Background: Rapid and easy technology which can mimic the tongue for the simultaneous
perception of several tastes based on sensory analysis and mathematical statistics is sorely needed.
Methods: Joint voltammetry technology was developed to qualitatively and quantitatively analyze
four basic tastes namely sweetness, saltiness, sourness and bitterness with the multi-electrode array.
Four taste stimuli were corresponded to four tastes. Cyclic Voltammetry (CV), Differential Pulse
Voltammetry (DPV) and Square Wave Voltammetry (SWV) were employed. The original voltammetric
signals were transformed by Continuous Wavelet Transform (CWT) in order to reveal more feature
information for sensing taste stimuli. Joint voltammetry was applied via the combination of voltammetry.
The data of feature points from the transformed signal as the input were used for neural network model.

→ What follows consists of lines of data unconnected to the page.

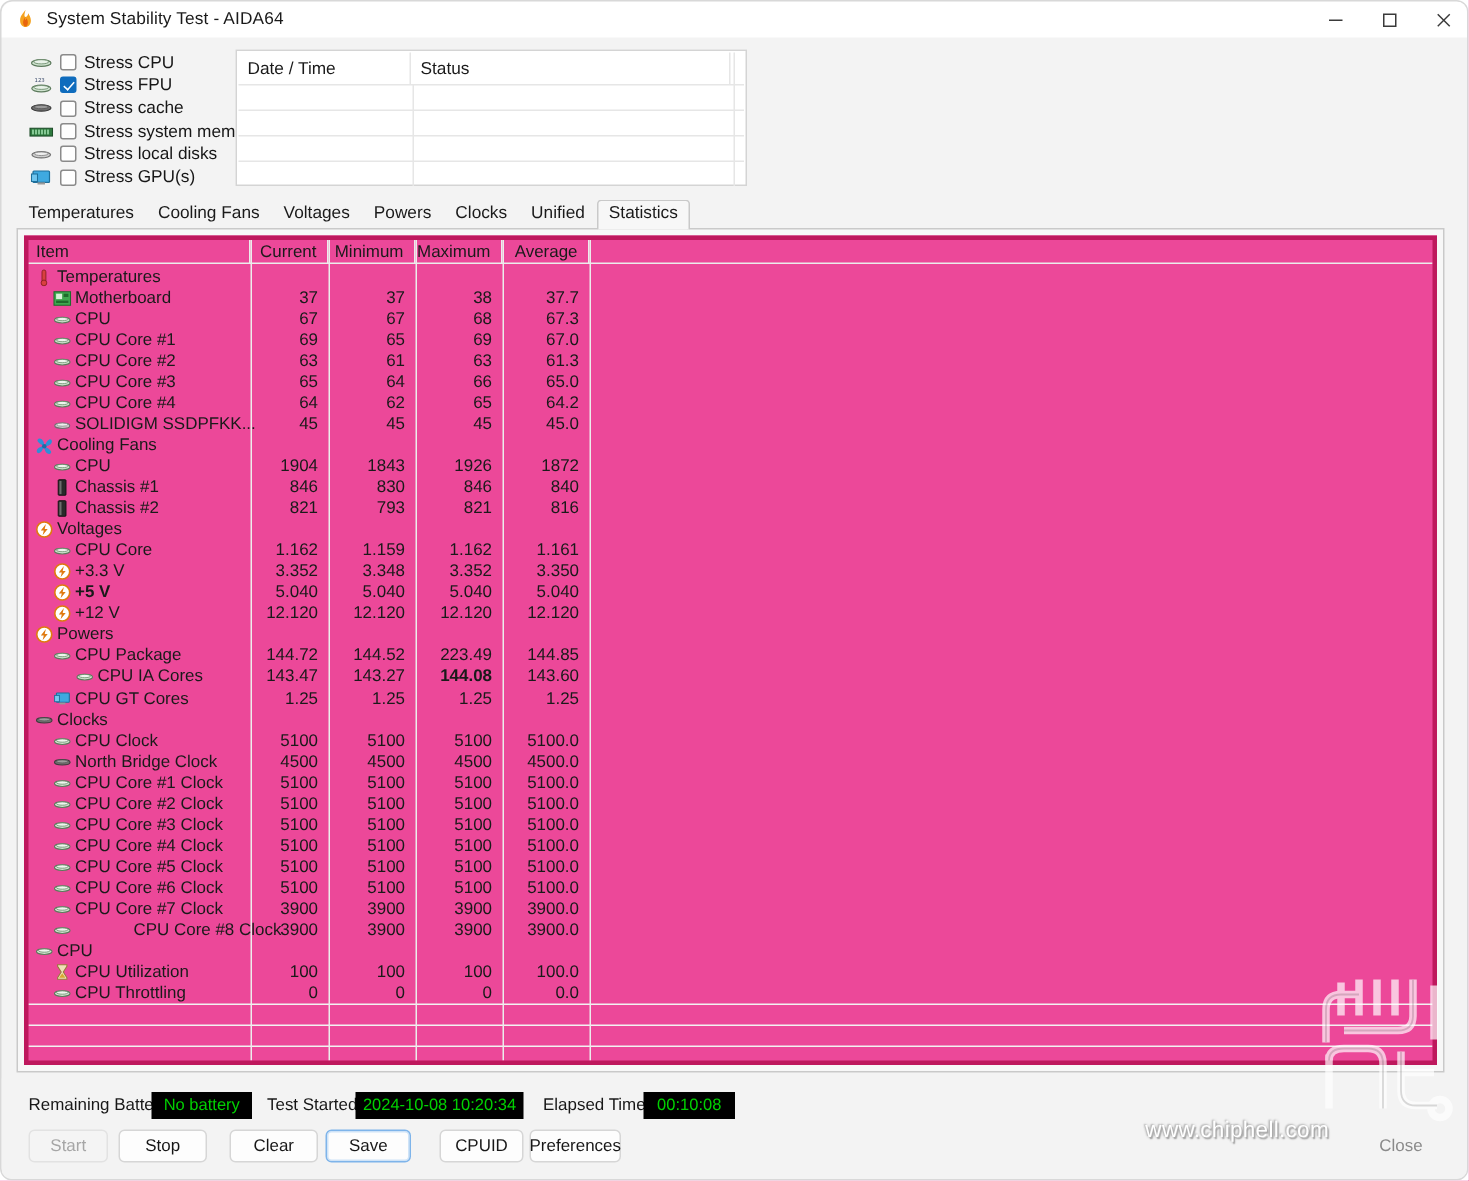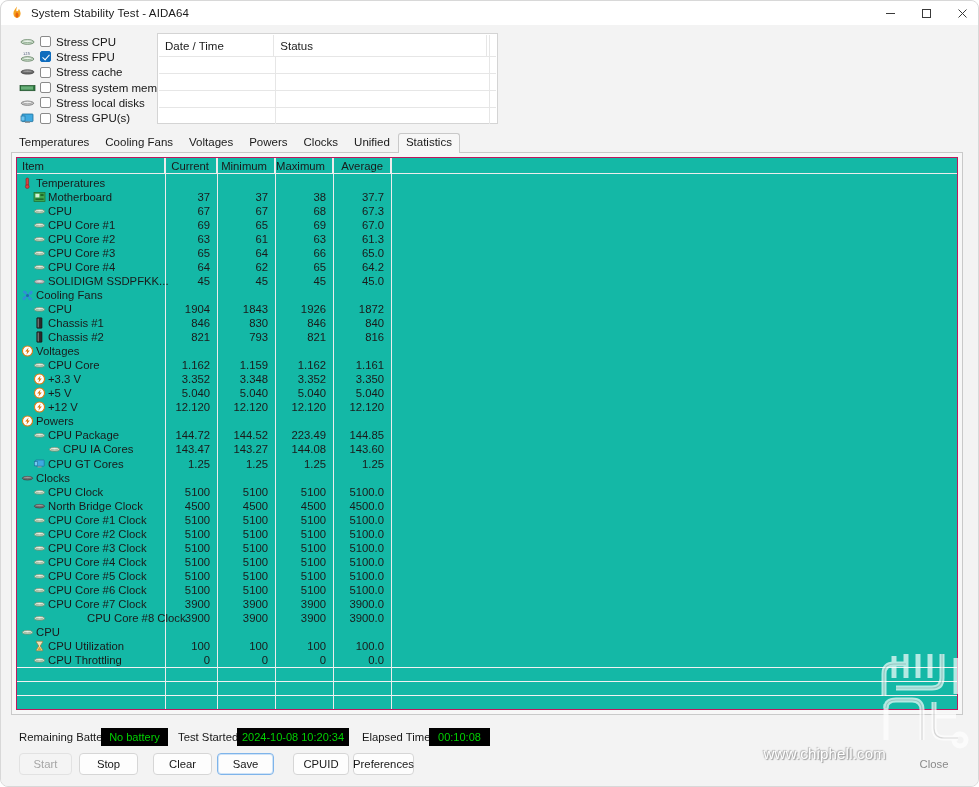"Item" .grid { background: #14b8a6 -> #ec4899; border: 1px solid #be185d -> 3px solid #be185d }
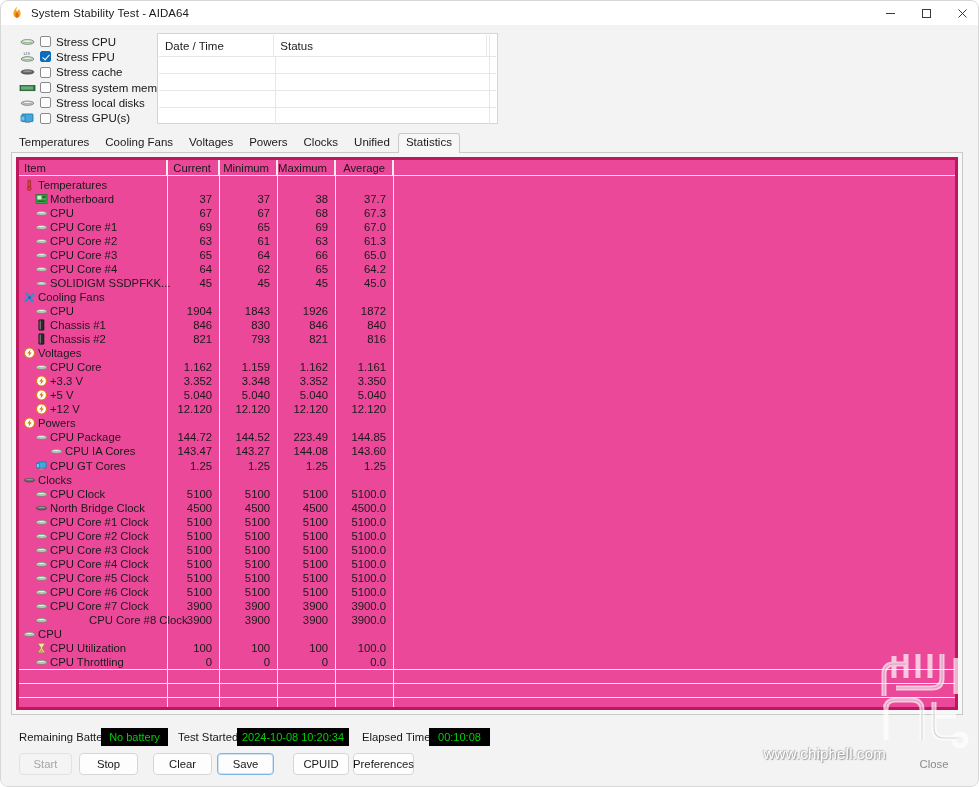"+5 V" div.lbl { font-weight: none -> bold }
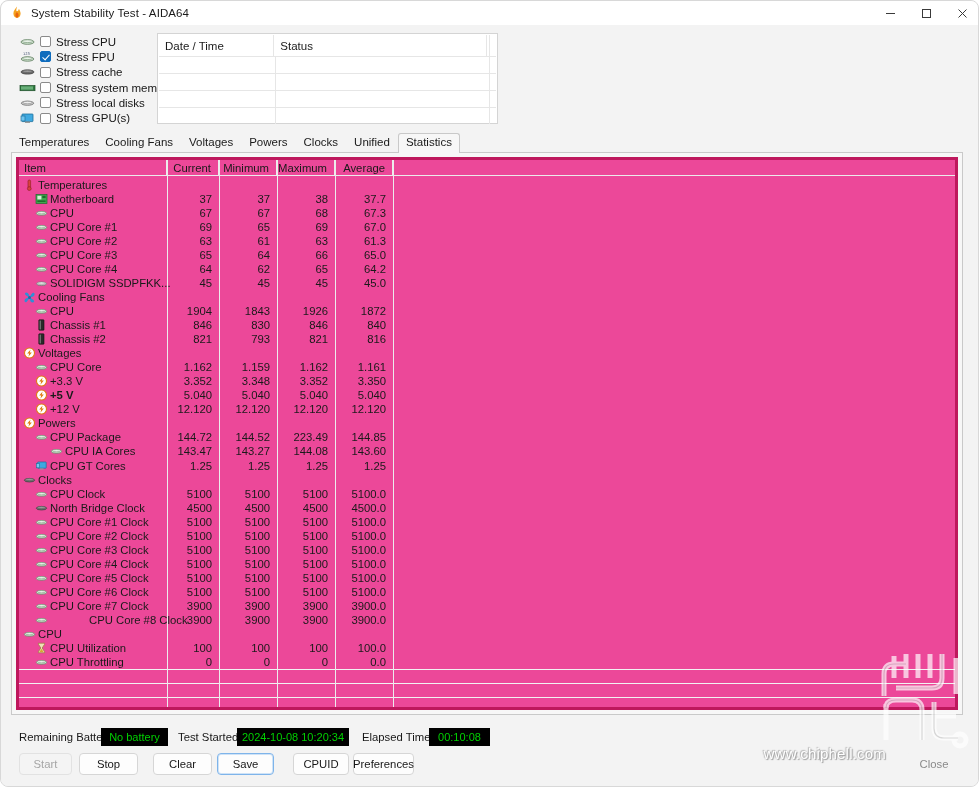"144.08" div.cell { font-weight: none -> bold }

Results: Layer-Recurrent neural network (LRNN) could effectively identify the types of stimuli. The
accuracies of the training set and test set by joint voltammetry were both higher than that of regular
voltammetry, confirming that Back Propagation neural network (BPNN) could quantitatively predict
single taste stimulus of the mixture.
Conclusion: Joint voltammetry technology had a strong ability to sense basic tastes as human tongue.